NLRB Revises Workplace Rules Standards

As has been anticipated for some time, the National Labor Relations Board (NLRB), in Stericycle, Inc. (Aug. 2, 2023), adopted a new standard for determining whether workplace rules are lawful under the National Labor Relations Act.  The new standard is similar to the analysis used prior to the Board’s 2017 decision in Boeing Co.

Under the Stericycle framework, the lawfulness of workplace rules under the NLRA turns on whether workers would view the workplace rule in question as restricting their rights to engage in protected concerted activity under the NLRA.  The employees’ views are paramount in this regard.  Employers can then prove that the rule is necessary to advance a legitimate business interest that cannot be achieved by a narrower policy.  Boeing’s categorization of workplace rules into three categories is no longer the framework that the Board will use.

Section 7 of the NLRA affords workers the “right to self-organization, to form, join, or assist labor organizations, to bargain collectively . . . , and to engage in other concerted activities for the purpose of collective bargaining or other mutual aid or protection.” 29 U.S.C. § 157.

Under Stericycle, employers may promulgate workplace policies that are narrowly tailored to “advance legitimate and substantial business interests” and minimize the risk that such policies interfere with workers’ rights to engage in protected concerted activity.  As explained in the decision, narrowly is meant to be just that – carefully proscribed policies that cannot be reasonably read to chill protected rights.  The Stericycle decision states that employers “simply need to narrowly tailor [workplace] rules to significantly minimize, if not altogether eliminate, their coercive potential.”

If the NLRB were to find that employees reasonably view a workplace rule as restricting NLRA-protected rights, the Board will find the policy unlawful, even if there is no actual restriction on protected rights or if there is also a reasonable interpretation that such rights are not restricted.  When prosecuting claims regarding workplace rules, the NLRB General Counsel is required to prove that the challenged rule has a reasonable tendency to chill employees from exercising their rights under the NLRA.  If the General Counsel meets this burden, the rule will be considered presumptively unlawful.  At that stage of the analysis, the employer’s ability to rebut the presumption kicks in and they may prove (1) that the rule advances a legitimate and substantial business interest; and (2) that the employer is unable to advance that interest with a more narrowly tailored rule.  Policies for which employers successfully prove this defense will be considered lawful.  This is no easy lift for employers.  Workplace rules will be interpreted from the reasonable employee’s perspective while recognizing that employees are “economically dependent” on their employers.  The “reasonable employee” is one who may be “inclined to interpret an ambiguous rule” as prohibiting protected activity the employee might otherwise engage in.  It does not matter if the employer had no intent to restrict employee rights.
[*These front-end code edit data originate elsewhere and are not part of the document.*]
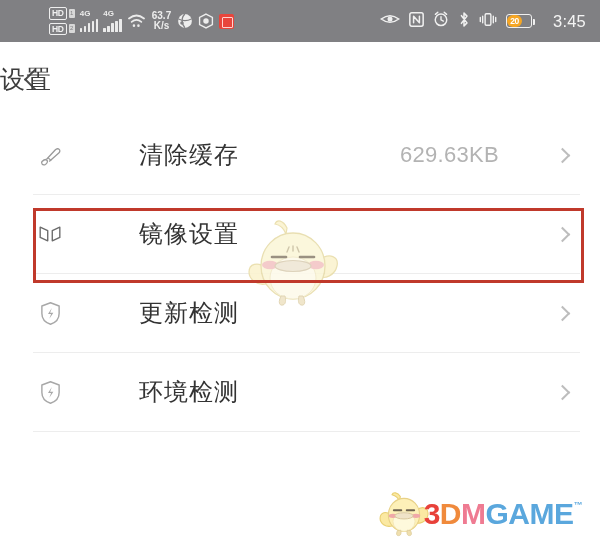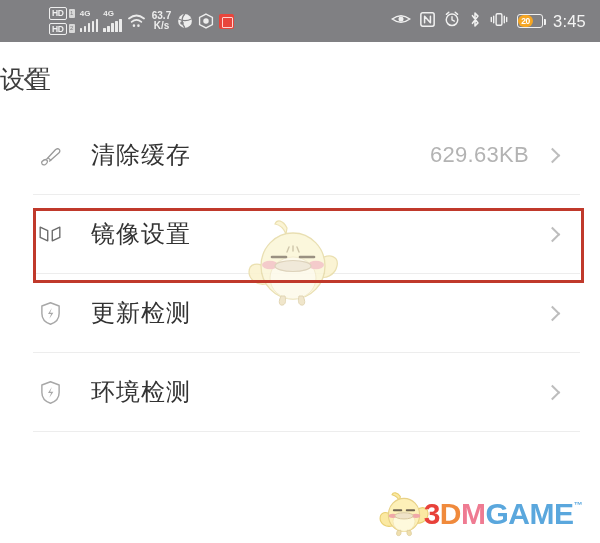"3:45" .clock-time { margin-left: 1px -> 12px }
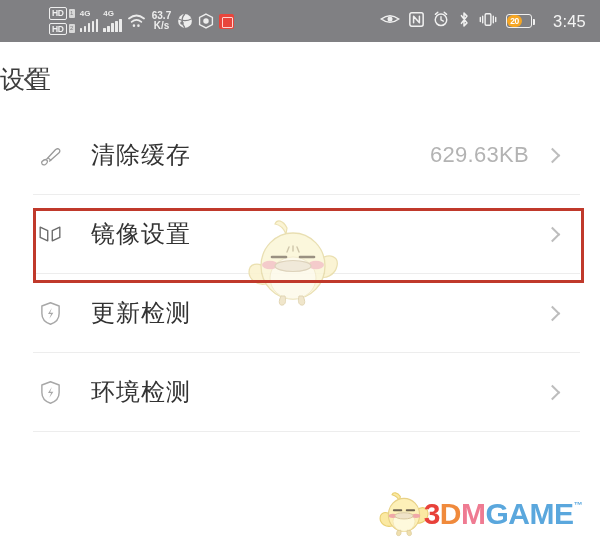"清除缓存" .row { gap: none -> 48px; padding: 0 38px 0 33px -> 0 28px 0 33px }
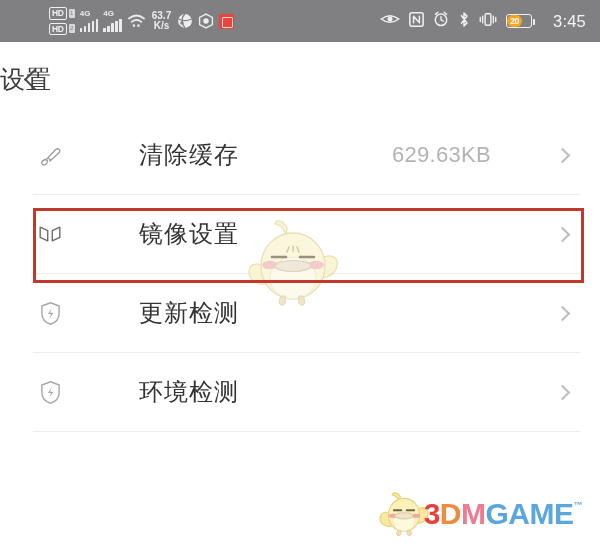"629.63KB" .row-value { margin-right: 18px -> 10px }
Board Chair Lauren McFerran explained that the Boeing decision “gave too little consideration to the chilling effect that work rules can have on workers’ labor law rights.”  McFerran continued:  “Under the new standard, the Board will carefully consider both he potential impact of work rules on employees and the interests that employers articulate in support of their rules.”

As a reminder, the NLRB applies to unionized and non-unionized workplaces.  So, even if you do not have employees who are represented by a union the NLRA applies.  Employers should review their policies and handbooks to assess whether they may chill or be interpreted as chilling NLRA protected rights.  This includes, for example, policies regarding social media use, confidentiality of complaints and investigations, A/V recordings, cell phone use, workplace communications, conflicts of interest, standards of conduct, and more. 

The NLRB’s views regarding workplace rules tend to change as the party in power in Washington changes – this may not be the last we have heard on this topic, depending on the outcome of the 2024 election.